The jam-packed homecoming game crowd of 5,734 at Memorial Hall chanted, "We Want Loyola" to fire up their squad against the #2 ranked team in the country. Bowling Green, led by Hall of Fame coach Harold Anderson, played the classic inside-outside game against the Ramblers. Thurmond averaged over 17 points and over 17 rebounds per game in the center position. When the Ramblers-- the tallest of whom was Les Hunter at 6'7"-- put bodies on Thurmond, it left outside shooter Howard Komives wide open, and Komives hit with regularity.

Bowling Green streaked out to a 9-0 lead, which invigorated their already fevered crowd. The Falcons hit on seven of their first eight shots from the field. And then Komives went on a binge, scoring 23 first-half points as the Ramblers were left shell-shocked. Bowling Green led 29-12 before Loyola cut the deficit to 47-35 at the half.

The Ramblers' game plan changed in the second half, but Bowling Green was ready. Thurmond was held to six points in the first half under a double-team of Les Hunter and Vic Rouse, but he exploded in the second half as the Ramblers drifted out to guard Komives. The Falcons then pounded the ball inside to Thurmond, who scored 18 second-half points. Even with increased defensive pressure on the outside shooters, Komives scored nine more points.

Bowling Green not only beat the #2 team in the country, they destroyed them, 92-75. After 22 games, the Ramblers finally found out what it felt like to be on the receiving end of a merciless beating. And for the second game in a row, Loyola didn't receive a single point off the bench.

"They just beat us," recalls Egan. "They were prepared for us-we didn't play especially bad, but they were very hot and they had a good team. They had Thurmond and Komives, and the refs on the road are a little tougher. All their players played well, and we played pretty average-- they should have beaten us. There was no fluke about it, they just beat us."

"They were poised for us, because we had beat them the year before, it was their homecoming game, and everything was just perfect for it," Ron Miller reflected. "I think they could have beat the second best pro team that night."

Komives led all scorers with 32, and Thurmond had 24. Hunter led Loyola with 24, and Harkness had 21. Loyola still won the battle of the boards 45-38, but that was mostly due to the high shooting percentage by the Falcons.

Lost in the disappointment of the first loss of the season was the fact that Jerry Harkness passed Jack Kerris for the all-time Loyola scoring title.
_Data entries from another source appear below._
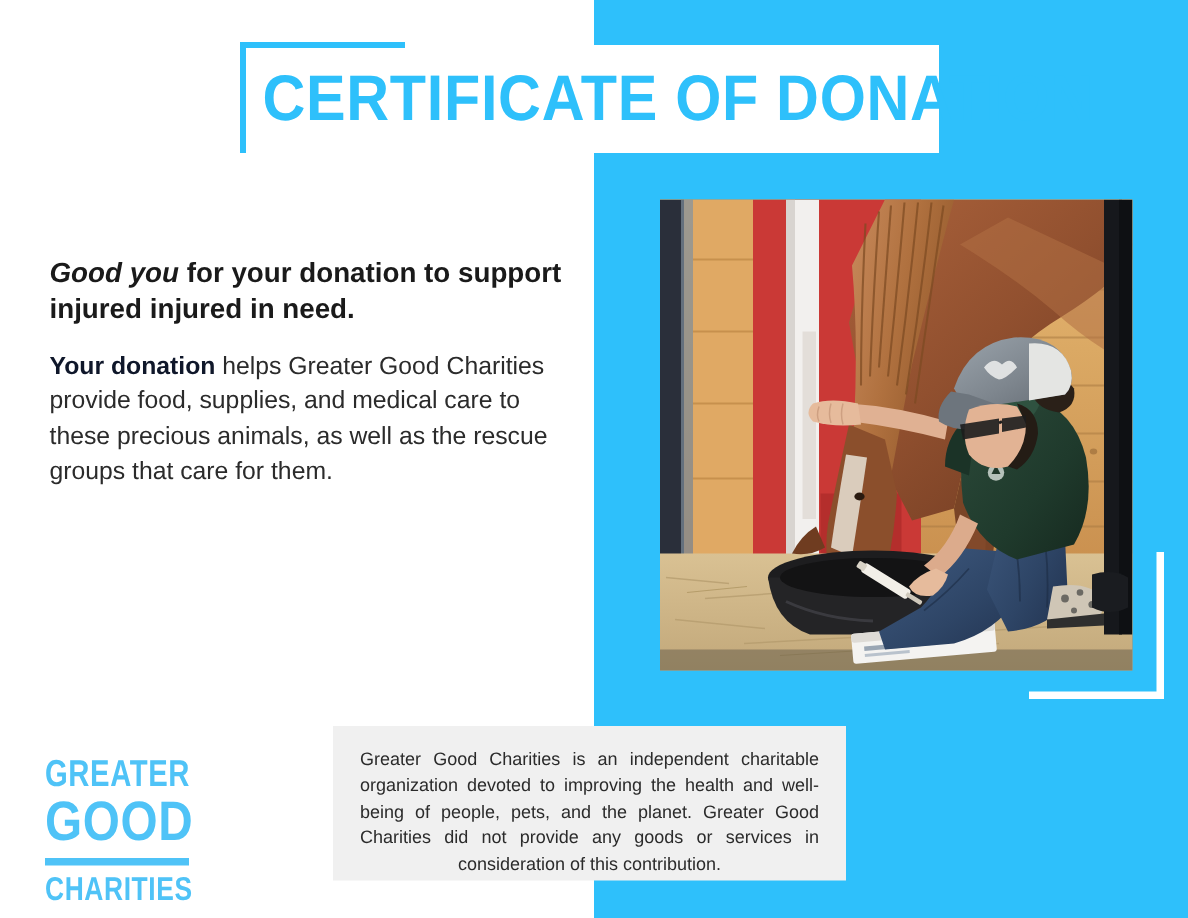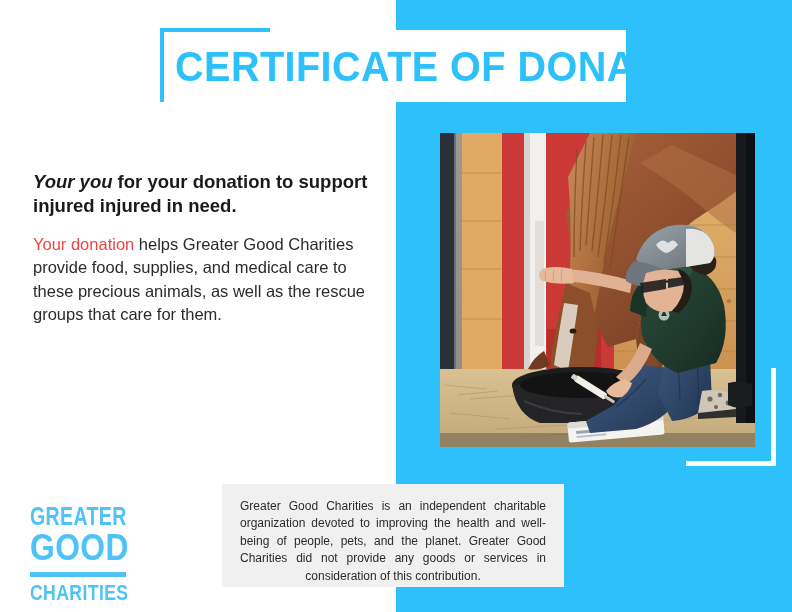--- a/index.html
+++ b/index.html
@@ -44,21 +44,21 @@
   .headline{
     position:absolute; left:33px; top:170px; width:345px;
     font-size:18.5px; font-weight:700; line-height:1.28; color:#1a1a1a;
   }
   .headline .thx{ font-style:italic; }
 
   .body-copy{
     position:absolute; left:33px; top:233px; width:350px;
     font-size:16.5px; font-weight:400; line-height:1.42; color:#2b2b2b;
   }
-  .body-copy .accent{ color:#ef4444; font-weight:400;margin-top:36px; }
+  .body-copy .accent{ color:#0f172a; font-weight:700;margin-top:36px; }
 
   
   .logo{
     position:absolute; left:30px; top:504px; width:108px;
   }
   .logo-line{
     color:#4fc3f7;
     font-weight:700;
     font-family:"Liberation Sans Narrow","Liberation Sans",sans-serif;
     line-height:0.96;
@@ -315,21 +315,21 @@
     <line x1="226" y1="149" x2="228" y2="148" stroke="#1d1d1d" stroke-width="2"></line>
 
     <rect x="296" y="0" width="12" height="290" fill="#16181c"></rect>
     <rect x="306" y="0" width="9" height="290" fill="#0e1013"></rect>
     <path d="M288 250 Q302 246 312 252 L312 272 Q300 278 288 272 Z" fill="#1a1c20"></path>
   </svg>
 </div>
 <div class="photo-bracket"></div>
 
 <div class="headline">
-  <span class="thx">Your you</span><span> for your donation to support injured injured in need.</span>
+  <span class="thx">Good you</span><span> for your donation to support injured injured in need.</span>
 </div>
 
 <div class="body-copy">
   <span class="accent">Your donation</span><span> helps Greater Good Charities provide food, supplies, and medical care to these precious animals, as well as the rescue groups that care for them.</span>
 </div>
 
 <div class="logo">
   <div class="logo-line logo-greater">GREATER</div>
   <div class="logo-line logo-good">GOOD</div>
   <div class="logo-bar"></div>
Harkness' 21 points put him at 1560 on his career, surpassing Kerris' 1556.

Another saving grace of the evening was the news that #1 Cincinnati, the only other undefeated team in the country, had fallen by one point, 65-64 at Wichita State. The Bearcats had a 64-58 lead with 1:32 left to play, but instead of playing conservatively, the Bearcats turned over the ball and compounded their errors with fouls. It was Wichita State that held on to the ball while time wound down-- reversing the tables on the Bearcats in front of 10,639 screaming Wichita fans-- to end Cincinnati's undefeated season and 37-game winning streak.